Avercast
- Company type: Supply chain management software
- Founded: 2008
- Founder: Gene Averill
- Headquarters: Rigby, Idaho United States
- Area served: Americas, Africa, Asia-Pacific
- Key people: Gene Averill, Founder, President, and CEO Clark Johnson, COO Jason Averill, Executive Vice President
- Products: Supply Chain Management software designed to improve demand forecasting, inventory management and replenishment, supply chain collaboration, and rough cut capacity planning
- Number of employees: 30
- Website: www.avercast.com

= Avercast =

Avercast, LLC is in the supply chain management industry of inventory forecasting and supply planning software also known as demand management.

==Company Overview==
Avercast is an international software company headquartered in Rigby, Idaho, USA. Established in 2008 by Demand Solutions co-founder Gene Averill, Avercast has expanded to include twenty regional offices in 10 countries on five continents.

In 2010, Avercast was included in Supply & Demand Chain Executive magazine's list of the 100 most influential movers and shakers.

In 2011, Avercast founder and chief executive Gene Averill was named a "Provider Pro to Know" by Supply & Demand Chain Executive magazine. Gene Averill pioneered many of the demand management planning technologies that are commonplace in the industry today.

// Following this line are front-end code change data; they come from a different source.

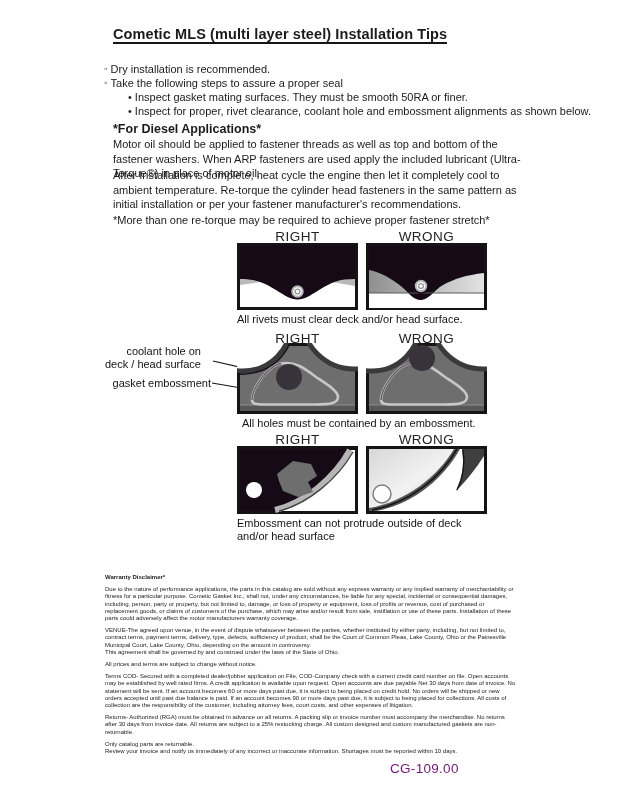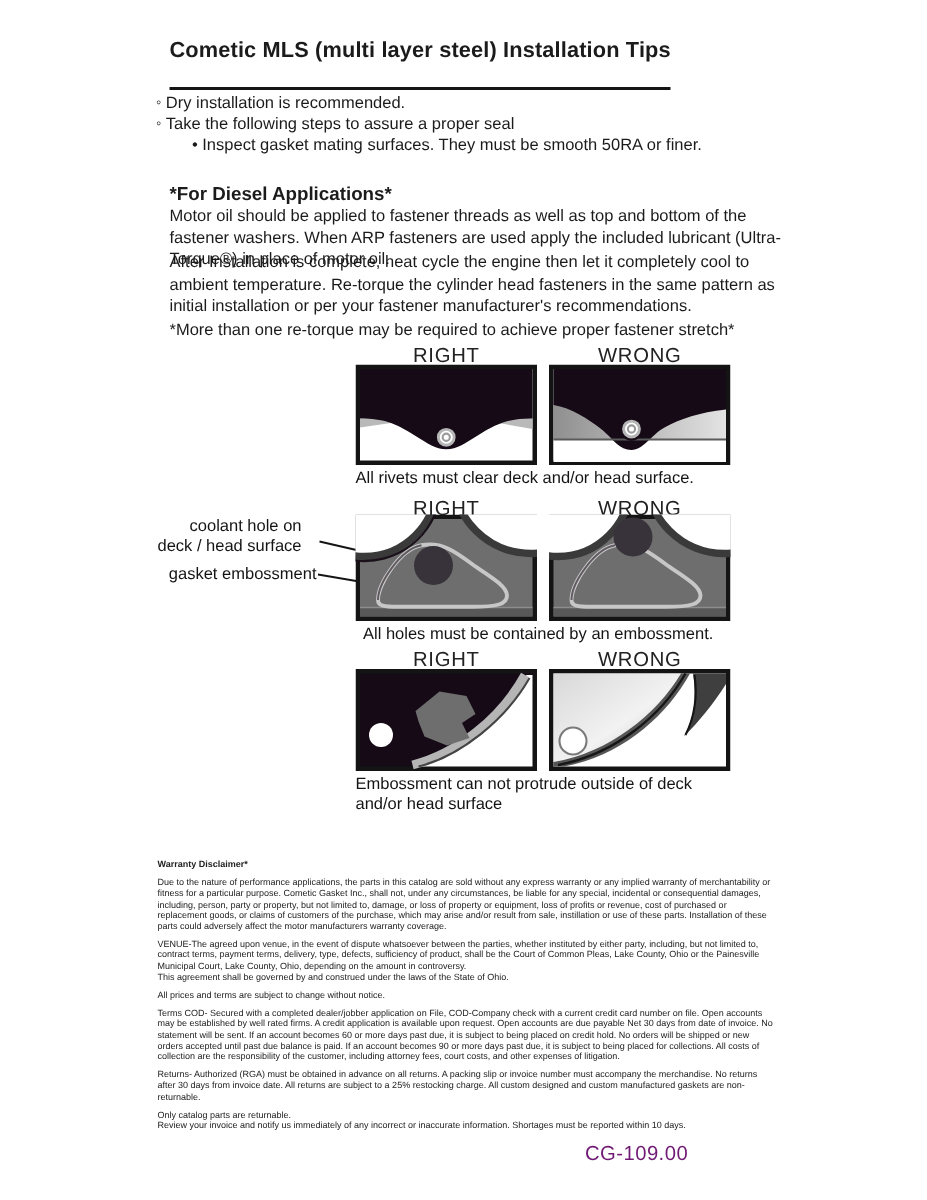--- a/index.html
+++ b/index.html
@@ -12,7 +12,7 @@
   .abs { position:absolute; }
   .doc-title {
     left:113px; top:26px; font-size:14.5px; font-weight:bold;
-    border-bottom:2px solid #151515; padding-bottom:16px; letter-spacing:.1px;
+    border-bottom:2px solid #151515; padding-bottom:0; letter-spacing:.1px;
   }
   .bullet-row { left:104px; font-size:11px; line-height:13px; white-space:nowrap; }
   .bullet-row .glyph { font-size:10px; margin-right:3px; position:relative; top:-1px; }

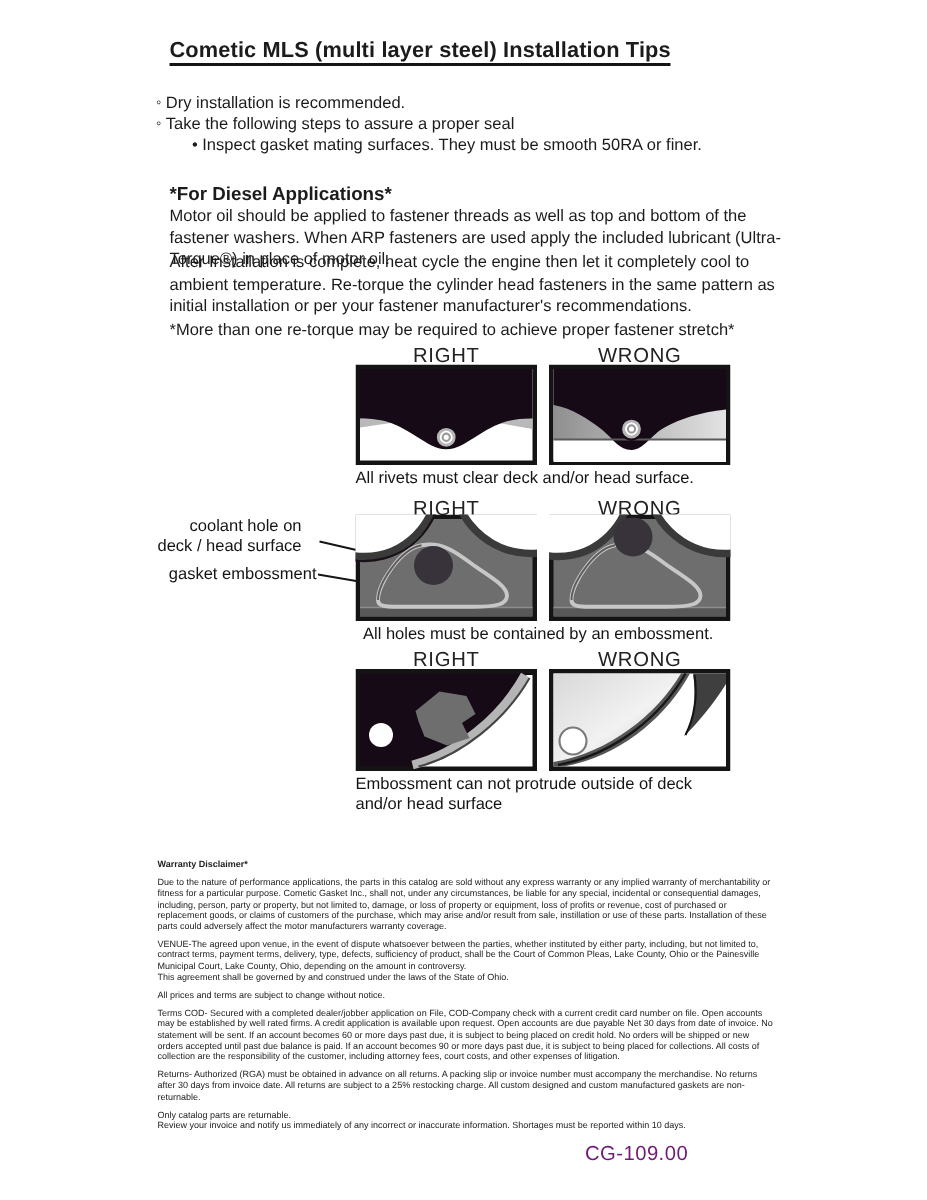--- a/index.html
+++ b/index.html
@@ -44,6 +44,9 @@
   </div>
   <div class="abs sub-row" style="top:91px;">
     <span class="glyph">•</span><span>Inspect gasket mating surfaces.  They must be smooth 50RA or finer.</span>
+  </div>
+  <div class="abs sub-row" style="top:105px;">
+    <span class="glyph">•</span><span>Inspect for proper, rivet clearance, coolant hole and embossment alignments as shown below.</span>
   </div>
 
   <div class="abs body-par" style="top:137px;">Motor oil should be applied to fastener threads as well as top and bottom of the fastener washers. When ARP fasteners are used apply the included lubricant (Ultra-Torque®) in place of motor oil.</div>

In 2011, Avercast was recognized by Supply & Demand Chain Executive magazine's list of 100 Great Supply Chain Projects for its work with Markwins International.

In 2011, Avercast launched one of the first cloud based demand management platforms aimed toward small to mid-size companies. The company's cloud offerings allow users to purchase a la carte demand management software tools without the need to purchase or upgrade any hardware.